Background: The evaluation of lumbar spine degeneration on magnetic resonance imaging (MRI) is prone to inter-reader variability, including when assessing foraminal changes. This variability, often due to subjective criteria and inconsistent terminology, may affect clinical correlations. Standardized criteria could help improve agreement among readers.

Materials and methods: MRI of the lumbar spine of 50 randomly selected patients were evaluated by 12 independent readers. Foraminal stenosis was assessed using four different rating scales for each patient. The first scale classified stenosis as presence/absence of neurologic compromise of the spinal nerve root at the foramen, the second scale classified stenosis as absent/mild/moderate/severe, the third scale as normal/contact of disk or osteophyte with the nerve root/deviation of the nerve root/compression of the nerve root, and the fourth scale utilized the Lee et al. criteria. Agreement analysis was performed using Fleiss' kappa coefficients.

Results: Agreement was moderate using the first scale (k = 0.439), and significantly lower using the second, third and fourth scales (k = 0.310, k = 0.311, k = 0.295, respectively). When comparing the agreements obtained between board certified neuroradiologists and between neuroradiology residents, there was statistically significant differences when using the third and fourth scales, where the agreement for board certified neuroradiologists was higher, but still only fair. Individual kappas showed that in the second, third, and fourth scales the levels of agreement were higher in the extremes of the scale, namely, when there was no stenosis or when the stenosis was maximal with nerve compression.

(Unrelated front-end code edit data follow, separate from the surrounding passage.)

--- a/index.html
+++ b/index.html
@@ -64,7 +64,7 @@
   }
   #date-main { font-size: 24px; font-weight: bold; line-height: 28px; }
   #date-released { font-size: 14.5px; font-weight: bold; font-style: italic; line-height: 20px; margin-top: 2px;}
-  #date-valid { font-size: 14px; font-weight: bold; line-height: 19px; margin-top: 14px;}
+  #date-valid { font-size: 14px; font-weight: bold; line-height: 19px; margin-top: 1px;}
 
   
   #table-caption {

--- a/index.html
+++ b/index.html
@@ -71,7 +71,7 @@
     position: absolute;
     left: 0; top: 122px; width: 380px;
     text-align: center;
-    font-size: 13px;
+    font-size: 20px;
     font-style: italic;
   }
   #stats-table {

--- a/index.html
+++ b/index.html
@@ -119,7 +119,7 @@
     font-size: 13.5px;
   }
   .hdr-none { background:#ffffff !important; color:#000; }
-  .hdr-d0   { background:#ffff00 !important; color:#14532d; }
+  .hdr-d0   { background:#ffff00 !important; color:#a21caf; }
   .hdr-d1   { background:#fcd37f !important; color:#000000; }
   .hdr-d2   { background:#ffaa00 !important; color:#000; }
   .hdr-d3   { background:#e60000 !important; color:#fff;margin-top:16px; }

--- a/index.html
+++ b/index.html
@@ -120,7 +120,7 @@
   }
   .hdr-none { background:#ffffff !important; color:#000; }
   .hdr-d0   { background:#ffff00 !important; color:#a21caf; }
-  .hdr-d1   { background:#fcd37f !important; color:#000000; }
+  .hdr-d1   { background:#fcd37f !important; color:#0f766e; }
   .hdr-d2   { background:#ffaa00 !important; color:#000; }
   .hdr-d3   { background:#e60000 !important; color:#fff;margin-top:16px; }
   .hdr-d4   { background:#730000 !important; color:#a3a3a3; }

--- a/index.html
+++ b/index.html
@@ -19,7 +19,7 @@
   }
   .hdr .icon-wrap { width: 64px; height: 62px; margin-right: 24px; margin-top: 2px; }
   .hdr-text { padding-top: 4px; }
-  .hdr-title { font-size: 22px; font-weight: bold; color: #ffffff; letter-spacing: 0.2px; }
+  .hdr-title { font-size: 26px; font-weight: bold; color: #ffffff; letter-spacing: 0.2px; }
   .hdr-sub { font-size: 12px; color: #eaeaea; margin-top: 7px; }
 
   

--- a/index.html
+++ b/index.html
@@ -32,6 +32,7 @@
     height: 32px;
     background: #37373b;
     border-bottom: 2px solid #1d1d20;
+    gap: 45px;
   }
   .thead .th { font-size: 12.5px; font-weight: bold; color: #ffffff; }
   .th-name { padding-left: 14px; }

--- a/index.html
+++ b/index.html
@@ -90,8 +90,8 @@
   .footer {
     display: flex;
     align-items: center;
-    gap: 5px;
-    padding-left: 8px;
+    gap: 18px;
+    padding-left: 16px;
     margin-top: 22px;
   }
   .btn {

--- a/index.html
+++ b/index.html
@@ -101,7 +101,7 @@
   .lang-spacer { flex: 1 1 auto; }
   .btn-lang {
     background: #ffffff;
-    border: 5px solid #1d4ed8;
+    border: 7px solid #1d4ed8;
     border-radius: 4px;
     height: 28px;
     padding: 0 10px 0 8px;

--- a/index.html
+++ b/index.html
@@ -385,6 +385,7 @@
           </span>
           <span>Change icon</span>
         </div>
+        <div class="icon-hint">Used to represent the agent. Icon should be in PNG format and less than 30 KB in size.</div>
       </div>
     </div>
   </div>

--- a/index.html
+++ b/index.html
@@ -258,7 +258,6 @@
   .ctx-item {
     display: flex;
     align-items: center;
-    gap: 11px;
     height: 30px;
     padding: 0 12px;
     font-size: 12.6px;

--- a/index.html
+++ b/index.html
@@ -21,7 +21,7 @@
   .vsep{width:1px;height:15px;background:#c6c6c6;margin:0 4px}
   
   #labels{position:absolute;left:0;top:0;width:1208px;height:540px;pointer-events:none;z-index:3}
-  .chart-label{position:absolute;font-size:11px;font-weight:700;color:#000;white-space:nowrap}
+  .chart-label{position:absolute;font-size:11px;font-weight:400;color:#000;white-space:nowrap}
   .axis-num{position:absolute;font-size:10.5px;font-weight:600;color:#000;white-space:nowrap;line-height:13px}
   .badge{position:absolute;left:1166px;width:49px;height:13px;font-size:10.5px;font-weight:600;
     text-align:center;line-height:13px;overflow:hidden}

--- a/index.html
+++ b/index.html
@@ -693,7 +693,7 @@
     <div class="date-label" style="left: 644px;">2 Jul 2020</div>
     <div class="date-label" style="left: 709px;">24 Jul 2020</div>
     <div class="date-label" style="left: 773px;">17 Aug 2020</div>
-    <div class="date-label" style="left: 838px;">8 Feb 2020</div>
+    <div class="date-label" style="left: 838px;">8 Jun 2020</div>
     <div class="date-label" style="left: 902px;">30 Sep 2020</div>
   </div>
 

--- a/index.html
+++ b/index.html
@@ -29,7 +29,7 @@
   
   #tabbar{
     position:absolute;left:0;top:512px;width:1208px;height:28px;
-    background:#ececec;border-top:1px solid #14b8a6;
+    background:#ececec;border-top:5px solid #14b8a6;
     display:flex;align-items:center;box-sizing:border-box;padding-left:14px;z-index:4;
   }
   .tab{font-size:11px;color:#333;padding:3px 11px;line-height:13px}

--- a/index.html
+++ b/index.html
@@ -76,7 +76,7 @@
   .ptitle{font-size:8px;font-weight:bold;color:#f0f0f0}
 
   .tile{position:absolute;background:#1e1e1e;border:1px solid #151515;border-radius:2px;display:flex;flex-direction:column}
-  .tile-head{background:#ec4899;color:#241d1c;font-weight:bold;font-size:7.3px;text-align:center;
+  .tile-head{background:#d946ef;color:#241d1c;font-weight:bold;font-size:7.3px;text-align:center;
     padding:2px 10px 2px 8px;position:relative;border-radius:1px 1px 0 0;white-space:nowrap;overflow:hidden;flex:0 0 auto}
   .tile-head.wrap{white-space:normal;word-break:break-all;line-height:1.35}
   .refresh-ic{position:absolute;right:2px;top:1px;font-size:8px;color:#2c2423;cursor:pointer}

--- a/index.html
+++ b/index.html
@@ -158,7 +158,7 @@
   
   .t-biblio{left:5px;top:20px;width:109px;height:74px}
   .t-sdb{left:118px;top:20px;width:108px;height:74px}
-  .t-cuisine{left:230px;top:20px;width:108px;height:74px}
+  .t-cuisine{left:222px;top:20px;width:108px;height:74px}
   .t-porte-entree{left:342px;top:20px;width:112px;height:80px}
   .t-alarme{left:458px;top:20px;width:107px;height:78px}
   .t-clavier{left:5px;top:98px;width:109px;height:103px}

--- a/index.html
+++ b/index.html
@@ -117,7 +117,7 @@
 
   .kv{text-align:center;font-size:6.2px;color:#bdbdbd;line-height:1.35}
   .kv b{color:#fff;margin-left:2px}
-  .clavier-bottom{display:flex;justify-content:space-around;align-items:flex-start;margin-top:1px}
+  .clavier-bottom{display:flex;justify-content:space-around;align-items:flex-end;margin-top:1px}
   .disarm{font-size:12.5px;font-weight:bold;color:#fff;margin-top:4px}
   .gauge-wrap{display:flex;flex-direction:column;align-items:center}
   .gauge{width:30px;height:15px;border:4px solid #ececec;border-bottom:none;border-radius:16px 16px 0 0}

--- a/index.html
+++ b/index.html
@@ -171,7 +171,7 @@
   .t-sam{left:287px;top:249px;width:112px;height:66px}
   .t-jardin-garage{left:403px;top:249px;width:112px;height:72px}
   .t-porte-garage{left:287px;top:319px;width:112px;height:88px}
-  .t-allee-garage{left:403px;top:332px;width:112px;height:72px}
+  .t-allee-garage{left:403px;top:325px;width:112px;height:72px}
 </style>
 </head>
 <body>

Conclusions: Levels of agreement can differ depending on the scale used. Simpler dichotomous scales may return higher levels of agreement compared to more complex ones. For the non-dichotomous scales, using different scales may not result in overall different levels of agreement. Given the overall low inter-rater agreements observed, there is probably significant potential to enhance agreement through more rigorous training and consensus-building.

Keywords: Foraminal stenosis; Inter-observer agreement; Inter-observer variability; Lumbar spine; Magnetic resonance; Rating scale; Spine degenerative disease.